_Goal of the exercise_
Return, with both end lines included, exactly what the data below holds from the line with "none; height: 15px" through the line with "left: 497px ->", though not the pictures.

_Input material_
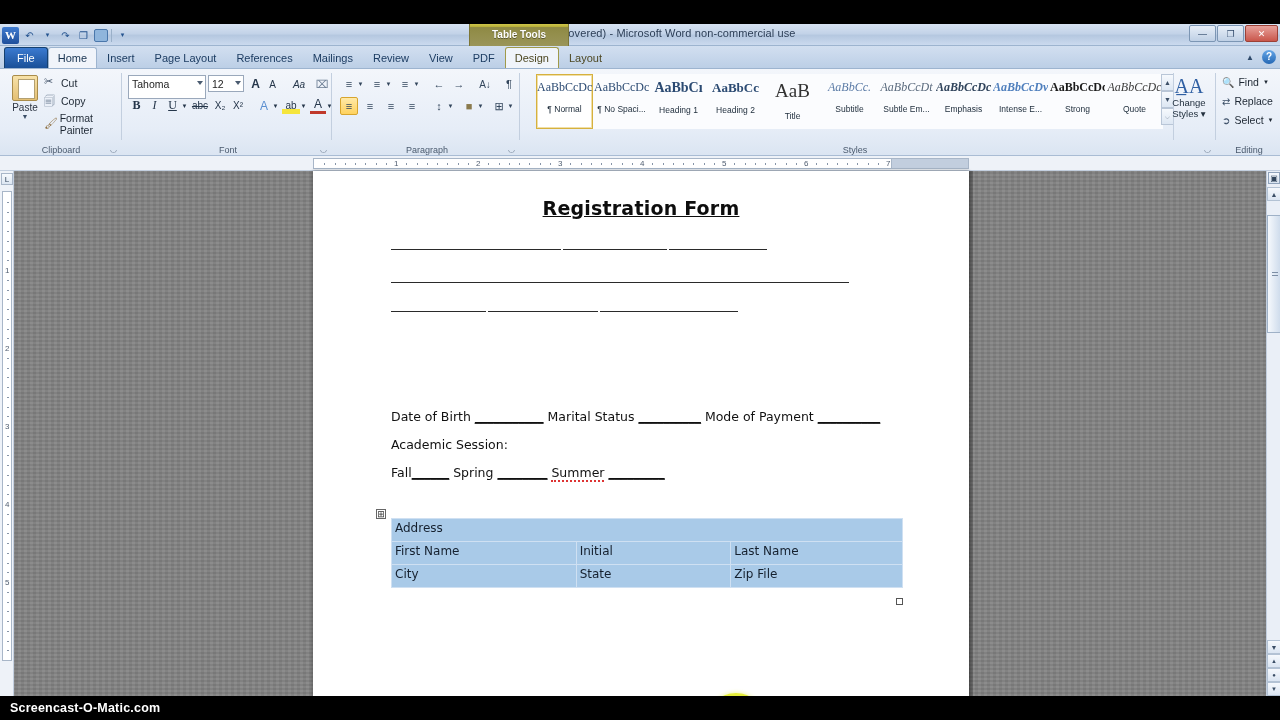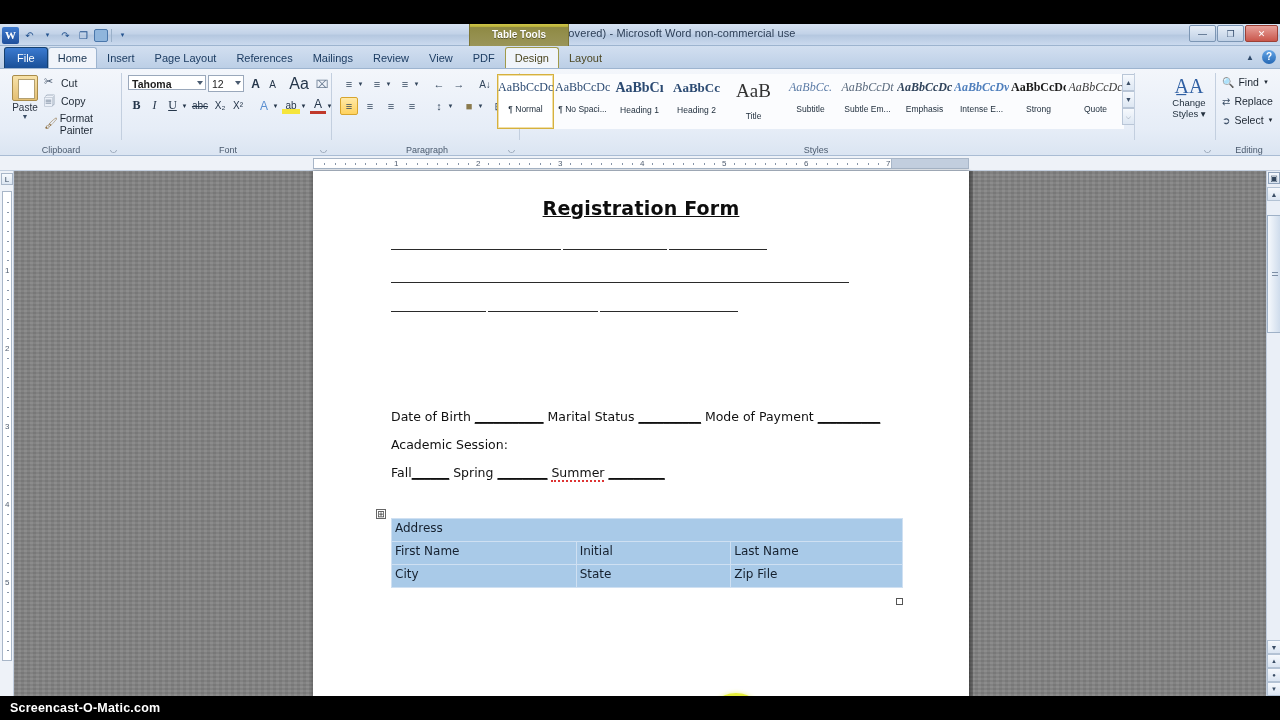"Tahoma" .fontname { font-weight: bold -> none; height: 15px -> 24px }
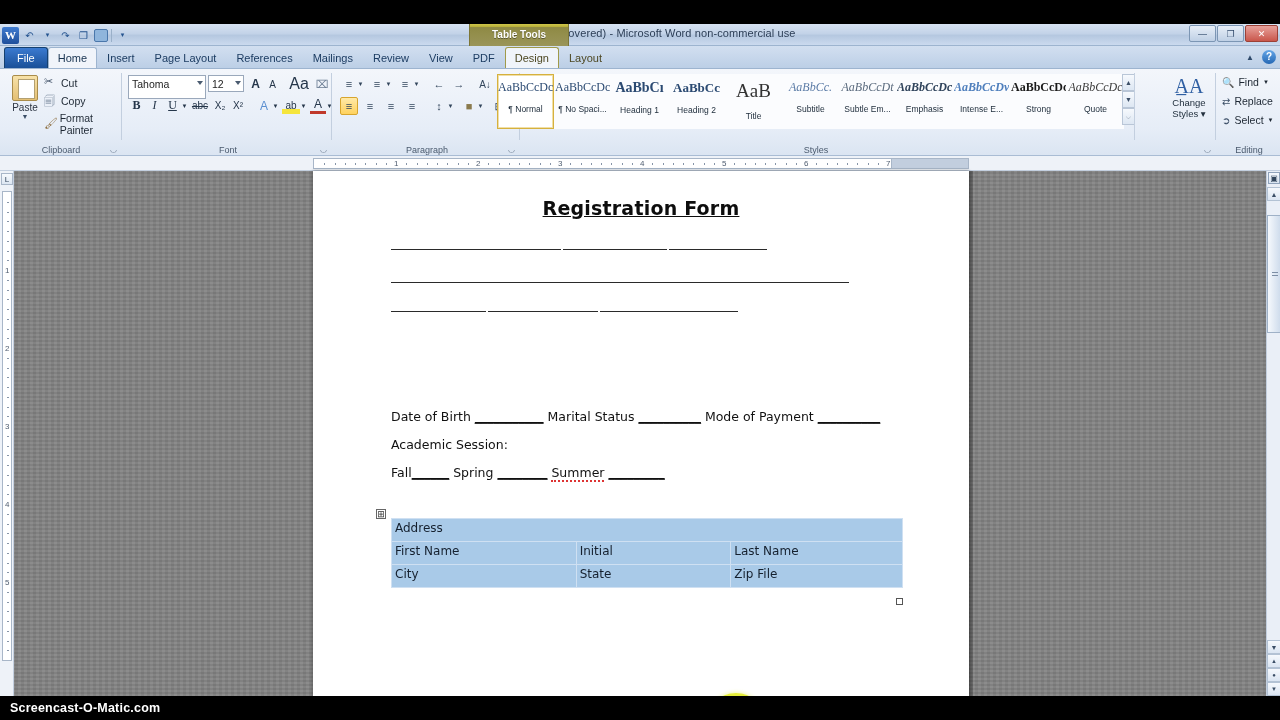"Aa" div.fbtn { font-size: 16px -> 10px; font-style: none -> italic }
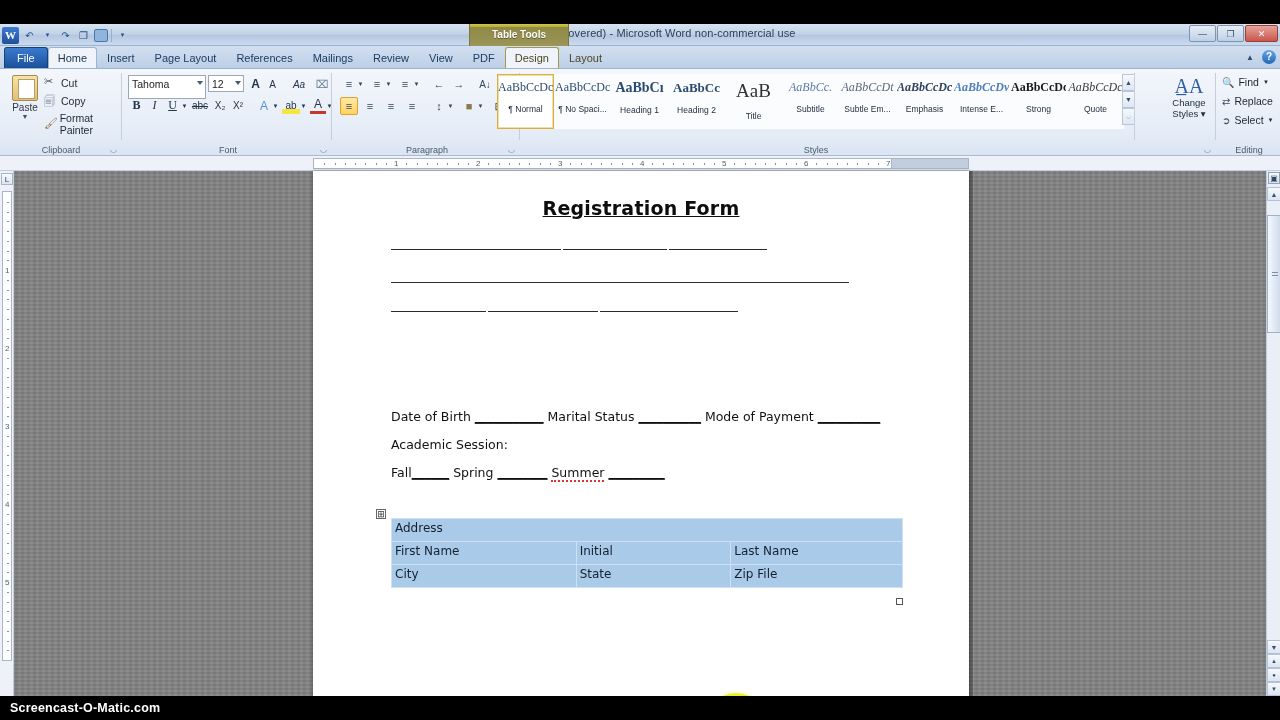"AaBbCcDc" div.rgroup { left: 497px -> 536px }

---

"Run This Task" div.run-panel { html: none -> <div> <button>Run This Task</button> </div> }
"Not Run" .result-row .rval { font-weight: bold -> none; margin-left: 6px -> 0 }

...

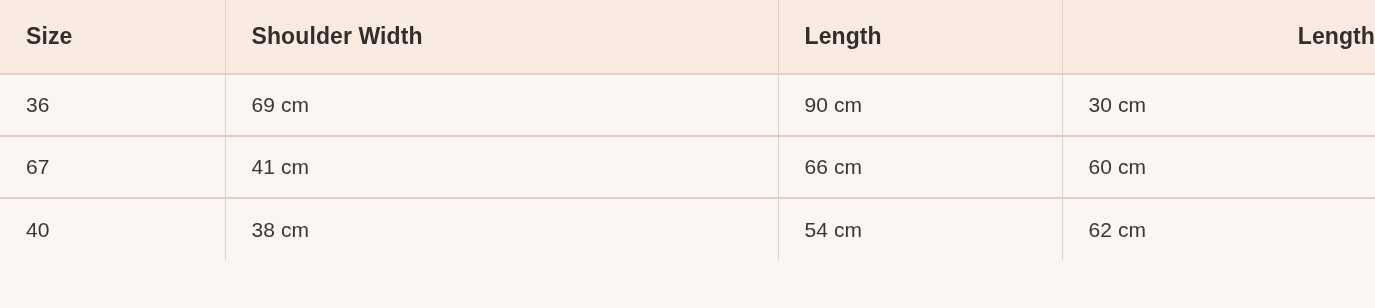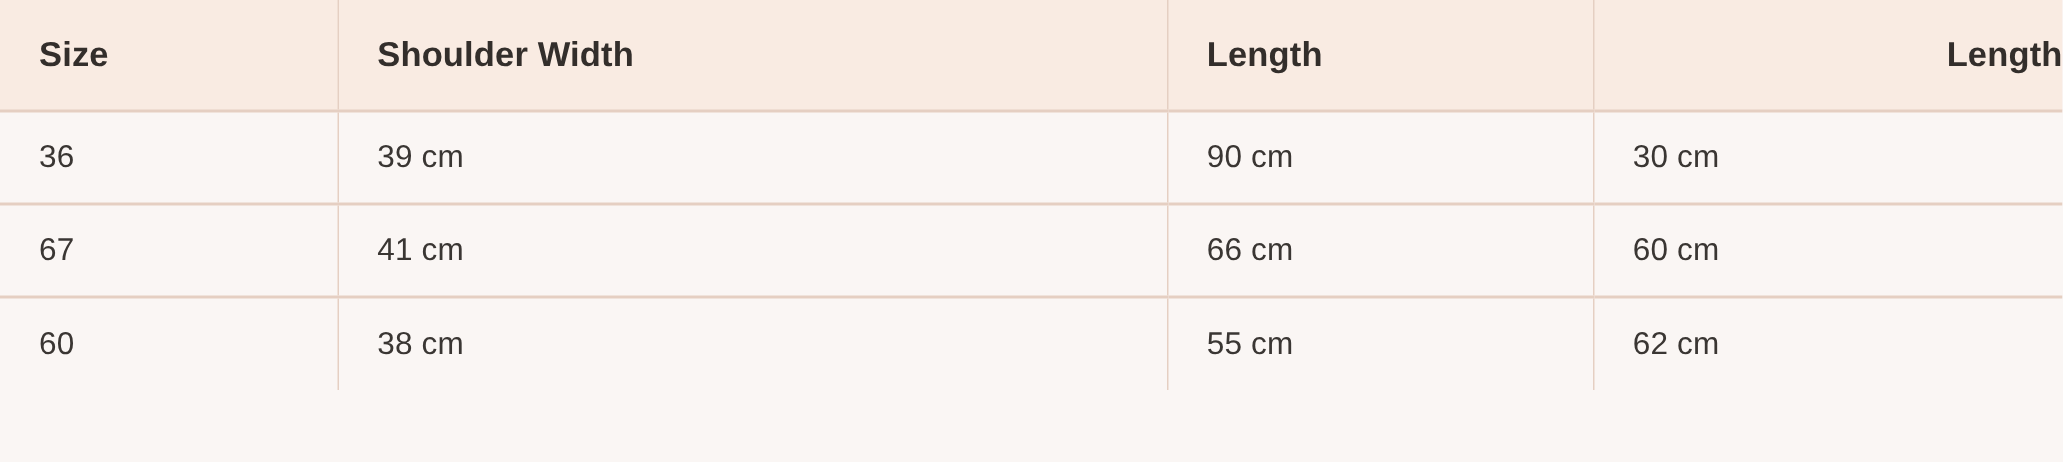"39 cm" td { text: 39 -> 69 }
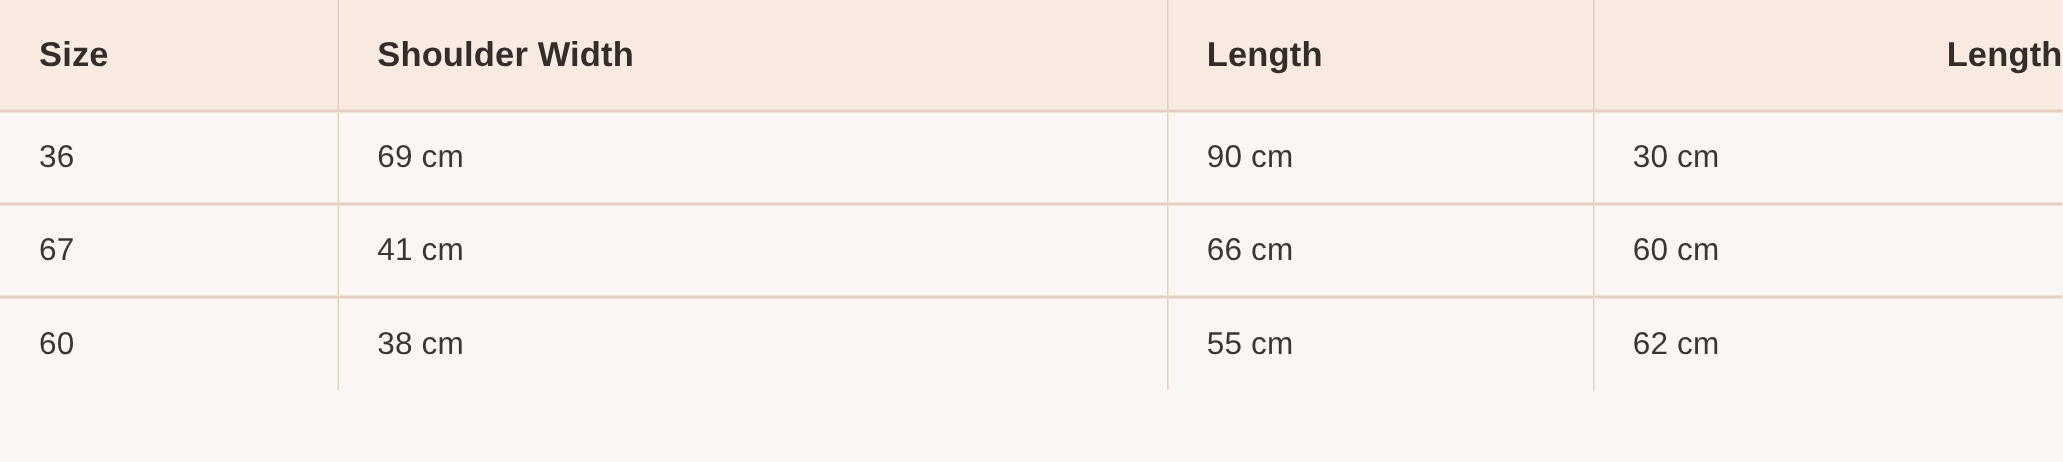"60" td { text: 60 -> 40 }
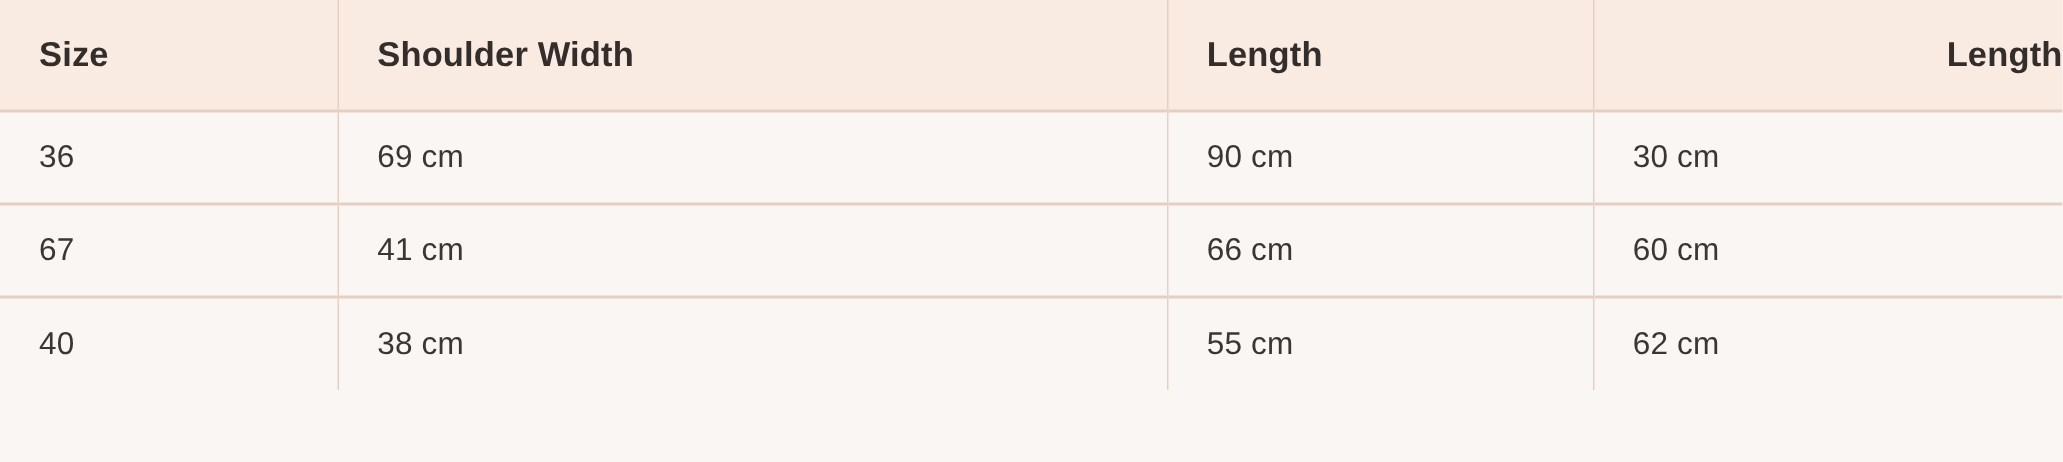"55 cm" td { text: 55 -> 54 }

_Reply to the task_
"Tahoma" .fontname { font-weight: bold -> none; height: 15px -> 24px }
"Aa" div.fbtn { font-size: 16px -> 10px; font-style: none -> italic }
"AaBbCcDc" div.rgroup { left: 497px -> 536px }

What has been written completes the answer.